Magnetostats basically work like conventional dynamic drivers¹ in that permanent magnets, in this case neodymium, attach to a separate brace. Together with the crossover in its isolated aluminium housing, we're promised 87dB/W/m sensitivity. Compared to my 87dB Wilson SabrinaX however, I estimate the actual in-room value rather lower as judged against the extra turns of my wireless MTX preamp's volume control for equivalent SPL.

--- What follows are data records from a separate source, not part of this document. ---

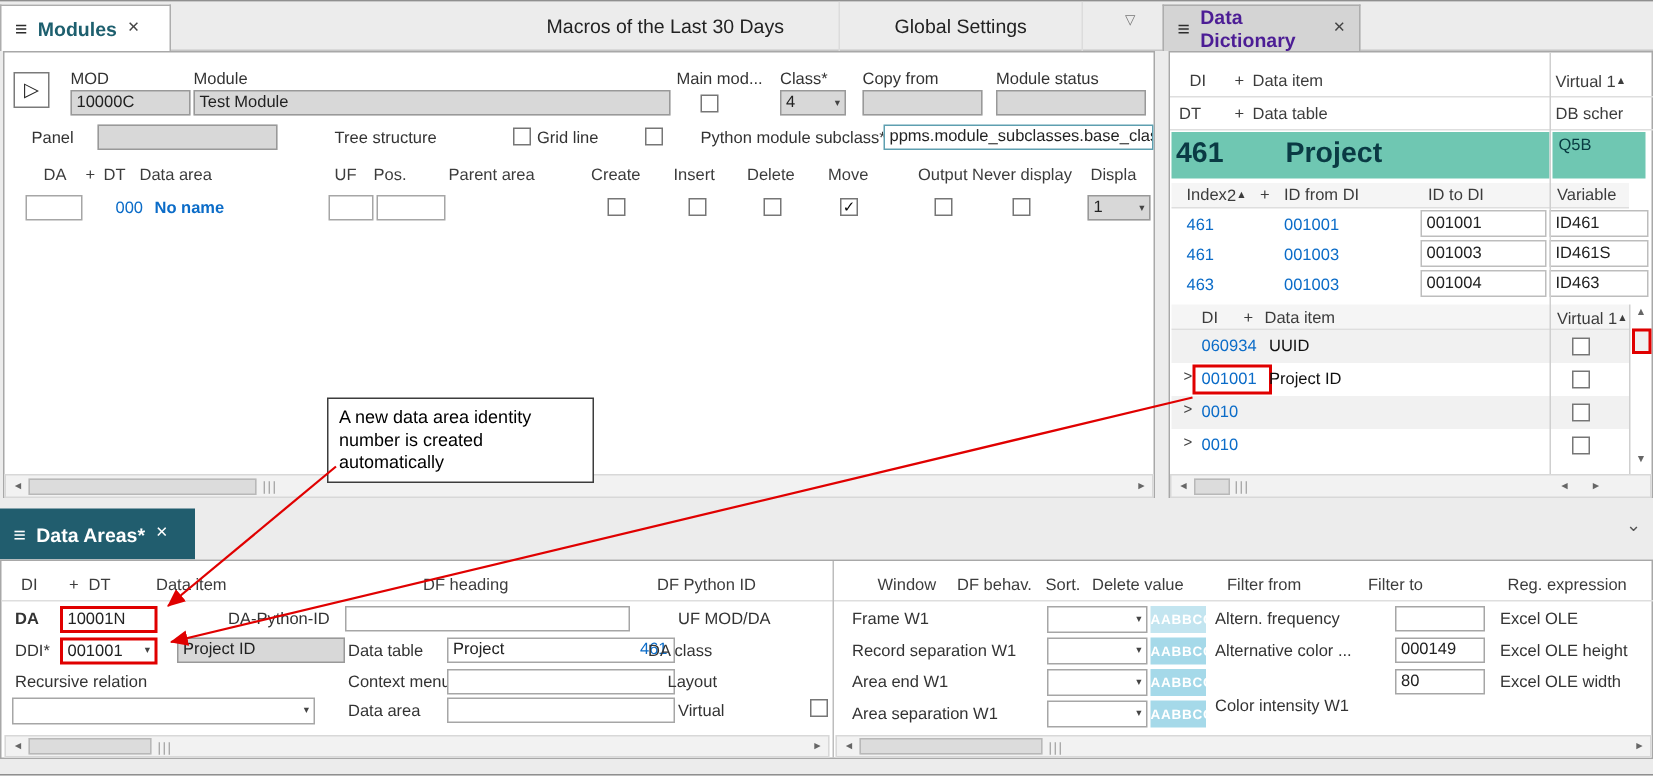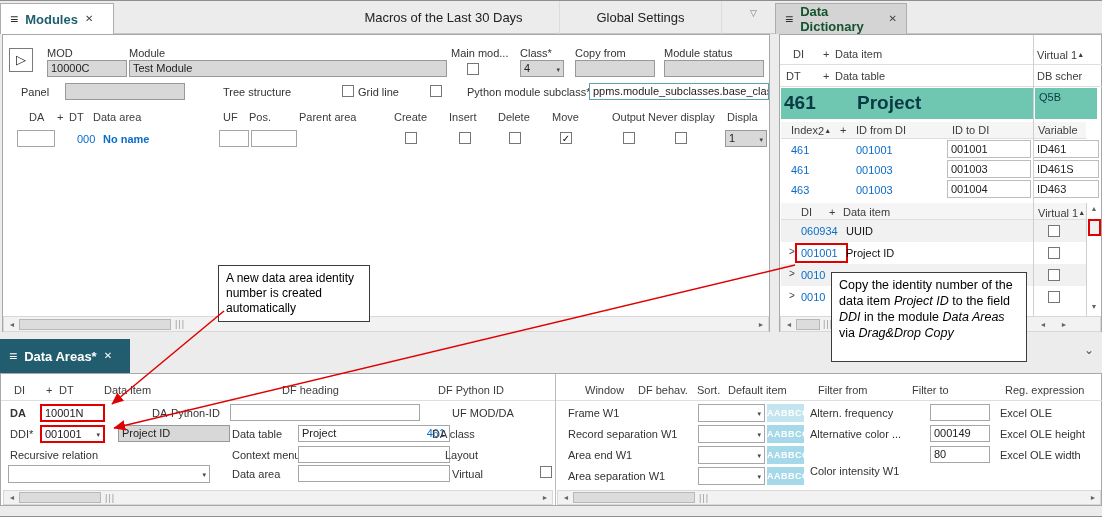"Data Dictionary" span.b { color: #14532d -> #4c1d95 }
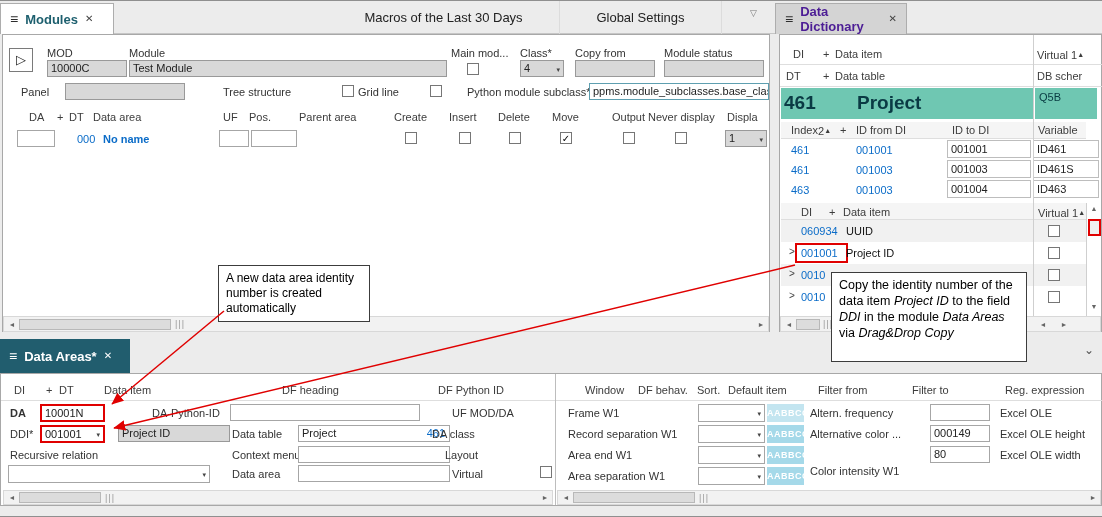"A new data area identity" div.note { width: 152px -> 178px }
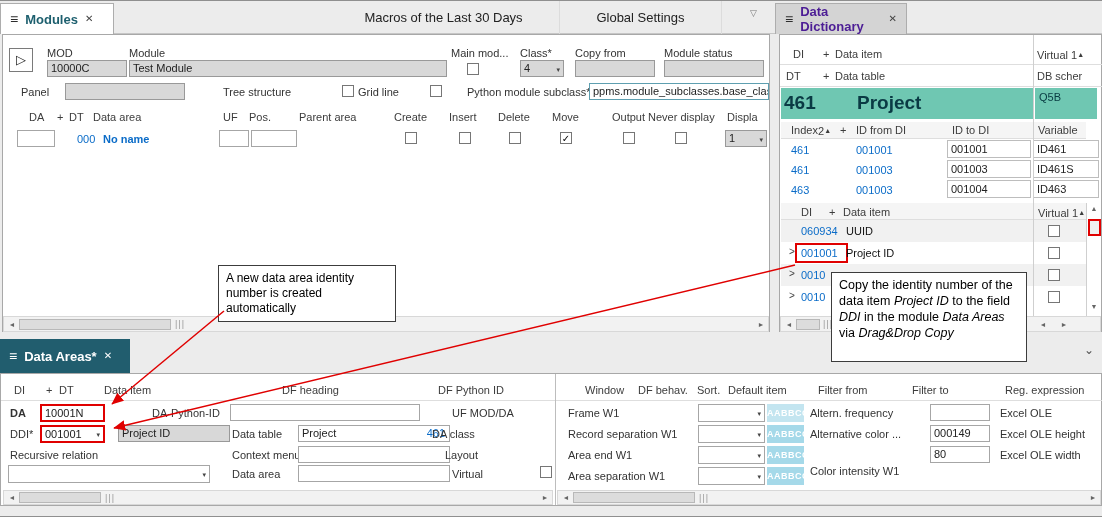"Copy the identity number of" div.note { html: <div> <span>Copy the identity number of the data item </span><i>Project ID</i><span> to the field </span><i>DDI</i><span> in the module </span><i>Data Areas</i><span> via </span><i>Drag&amp;Drop Copy</i> </div> -> none }
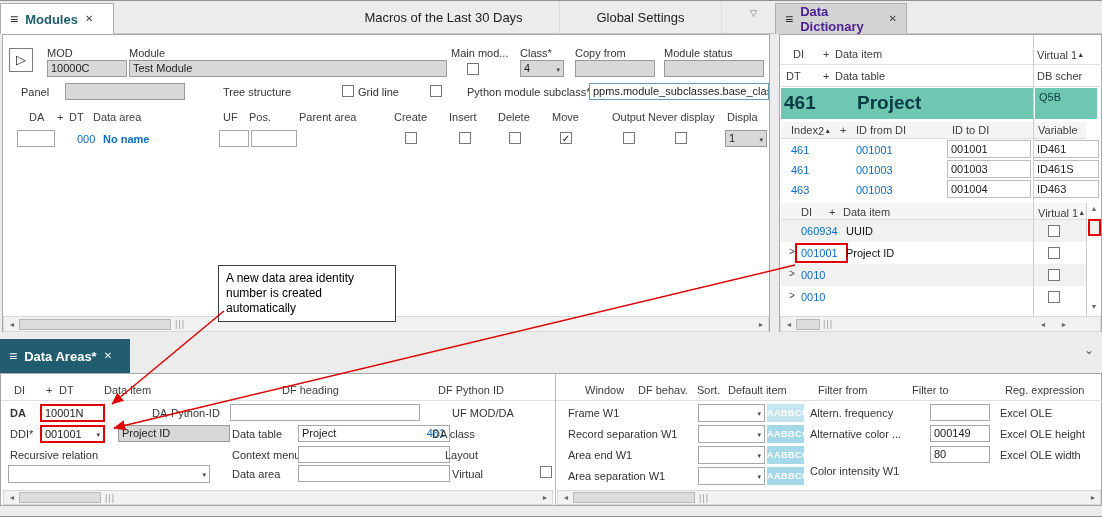"Default item" span.hdr { text: Default item -> Delete value }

¹ There's also serious divergence in that this planar has no flexible suspension of surround/spider to involve stretching its fixed film membrane like a drum skin rather than approaching pistonic behaviour; applies zigzag voice coil traces directly to the transducer rather than as windings on a former which attaches at a 90° angle to a cone or dome; requires very different magnet geometry; and in today's dipole mode involves effective cancellation of sidewall reflections due to the so-called 'figure 8' dispersion pattern. Ed

The non-slip terminals from Propeller Post are made of gold-plated pure copper.

Before we maneuver the Airtech ATS01 into the listening room, a few advance notes. Magnetostats often work as open-backed dipoles whose rear emissions are 180° out of phase with the frontal direct sound. Speakers with rear-firing in-phase tweeters like Nubert's nuPyramide 717 are called (partial) bipoles.